* [PROVIDED DATA]
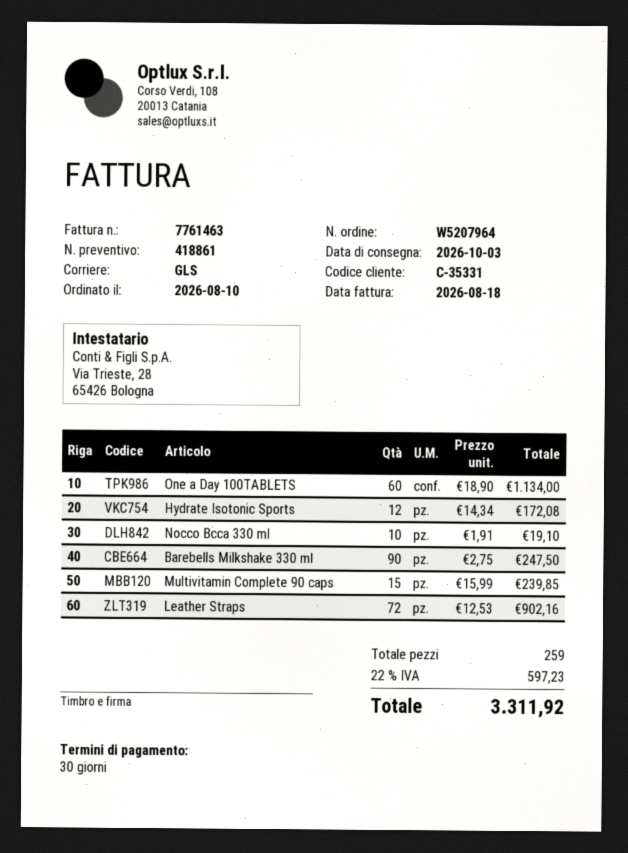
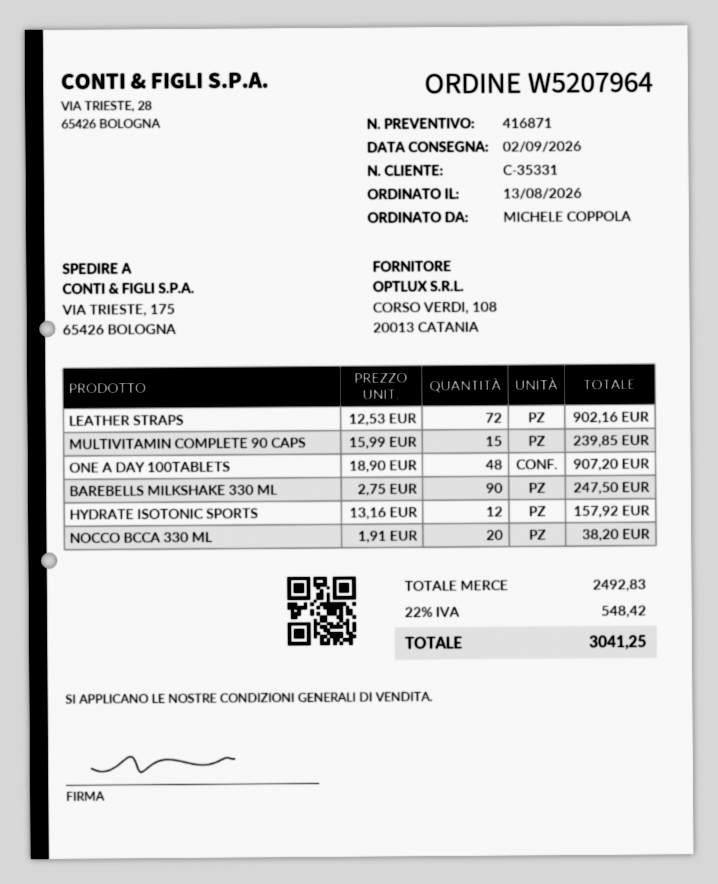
quote number: 418861 -> 416871
order date: 2026-08-10 -> 2026-08-13
delivery date: 2026-10-03 -> 2026-09-02
One a Day 100TABLETS: 60 x 18.90 = 1134.00 -> 48 x 18.90 = 907.20
Hydrate Isotonic Sports: 12 x 14.34 = 172.08 -> 12 x 13.16 = 157.92
Nocco Bcca 330 ml: 10 x 1.91 = 19.10 -> 20 x 1.91 = 38.20
tax: 22% = 597.23 -> 22% = 548.42
total: 3311.92 -> 3041.25

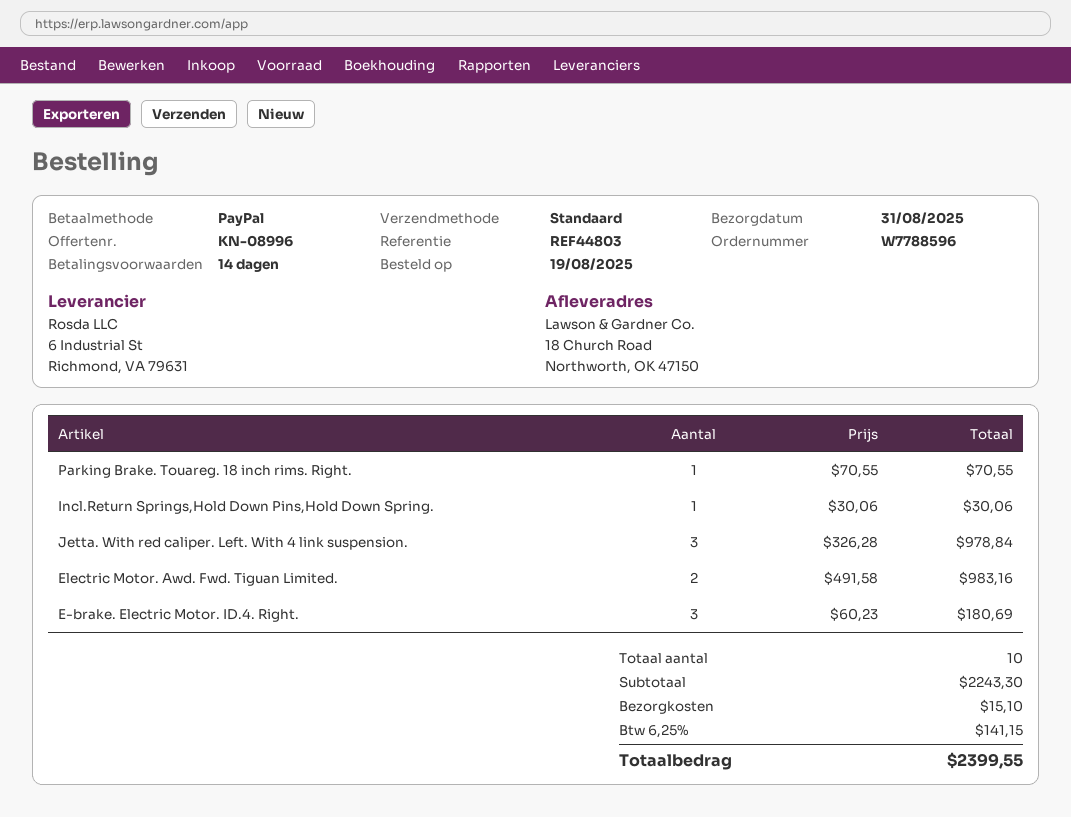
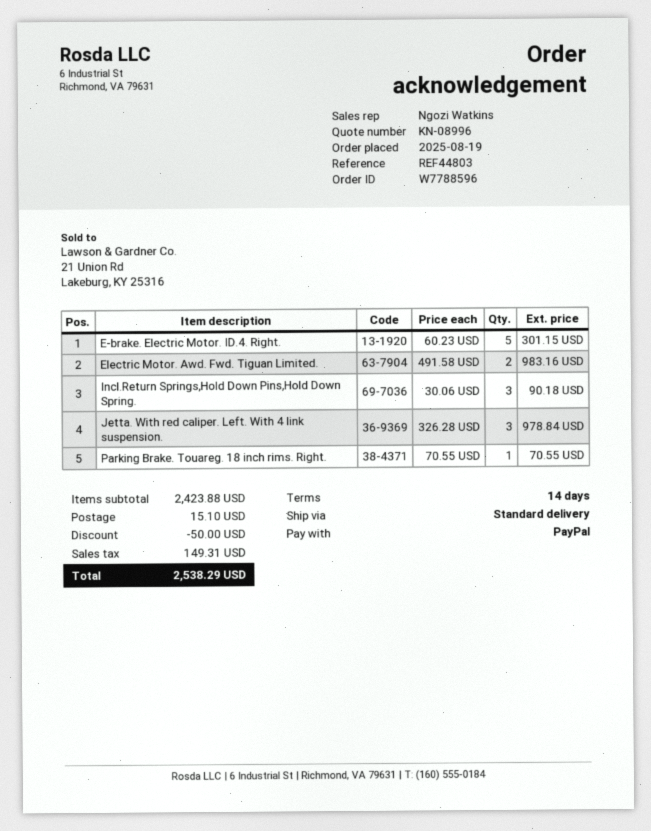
Incl.Return Springs,Hold Down Pins,Hold Down Spring.: 1 x 30.06 = 30.06 -> 3 x 30.06 = 90.18
E-brake. Electric Motor. ID.4. Right.: 3 x 60.23 = 180.69 -> 5 x 60.23 = 301.15
subtotal: 2243.30 -> 2423.88
discount: none -> 50.00
tax: 141.15 -> 149.31
total: 2399.55 -> 2538.29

* [THE PROBLEM] Those lines of the records that contain the string "date" should be identified and copied.

* [SOLUTION TO THIS TASK]
order date: 2026-08-10 -> 2026-08-13
delivery date: 2026-10-03 -> 2026-09-02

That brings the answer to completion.